Input data Start Marker

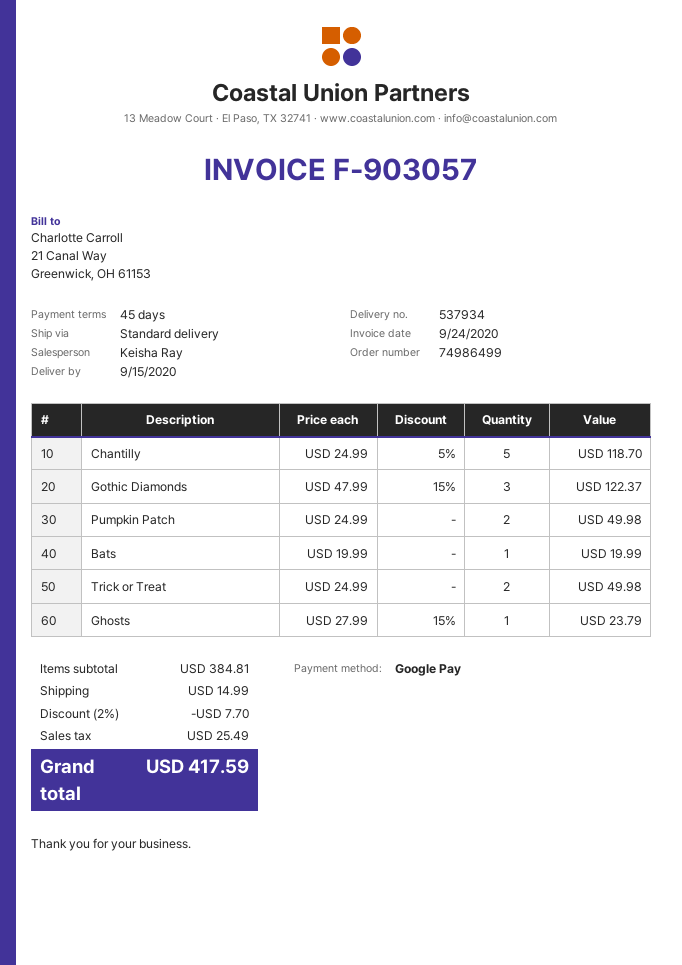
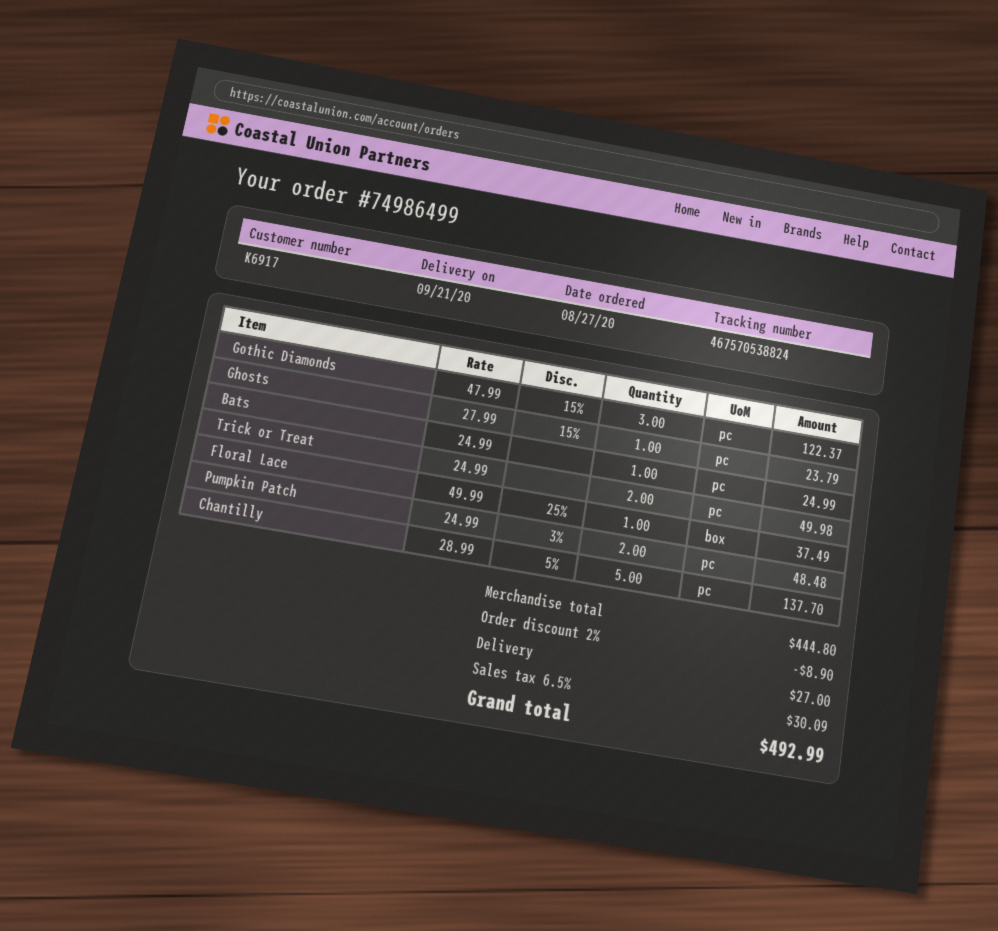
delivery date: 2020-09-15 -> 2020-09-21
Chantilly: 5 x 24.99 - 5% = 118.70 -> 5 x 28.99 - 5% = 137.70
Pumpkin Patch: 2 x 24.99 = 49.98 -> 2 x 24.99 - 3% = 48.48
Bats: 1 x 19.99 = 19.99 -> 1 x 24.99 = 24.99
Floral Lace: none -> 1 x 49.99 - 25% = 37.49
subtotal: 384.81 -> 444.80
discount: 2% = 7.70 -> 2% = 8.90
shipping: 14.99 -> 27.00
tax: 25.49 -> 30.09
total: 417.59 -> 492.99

Input data End Marker
Input data Start Marker

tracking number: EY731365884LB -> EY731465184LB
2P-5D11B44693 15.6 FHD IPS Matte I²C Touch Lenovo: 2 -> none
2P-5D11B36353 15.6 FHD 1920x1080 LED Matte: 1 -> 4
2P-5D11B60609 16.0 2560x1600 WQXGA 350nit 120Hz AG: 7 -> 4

Input data End Marker

Task objective =>
Transcribe, exactly and without additions, the lines of the records above, beginning with the line that contains "delivery date: 2020-09-15 -> 2020-09-21" and ending with the line that contains "subtotal: 384.81 -> 444.80", both included.

Finished exercise =>
delivery date: 2020-09-15 -> 2020-09-21
Chantilly: 5 x 24.99 - 5% = 118.70 -> 5 x 28.99 - 5% = 137.70
Pumpkin Patch: 2 x 24.99 = 49.98 -> 2 x 24.99 - 3% = 48.48
Bats: 1 x 19.99 = 19.99 -> 1 x 24.99 = 24.99
Floral Lace: none -> 1 x 49.99 - 25% = 37.49
subtotal: 384.81 -> 444.80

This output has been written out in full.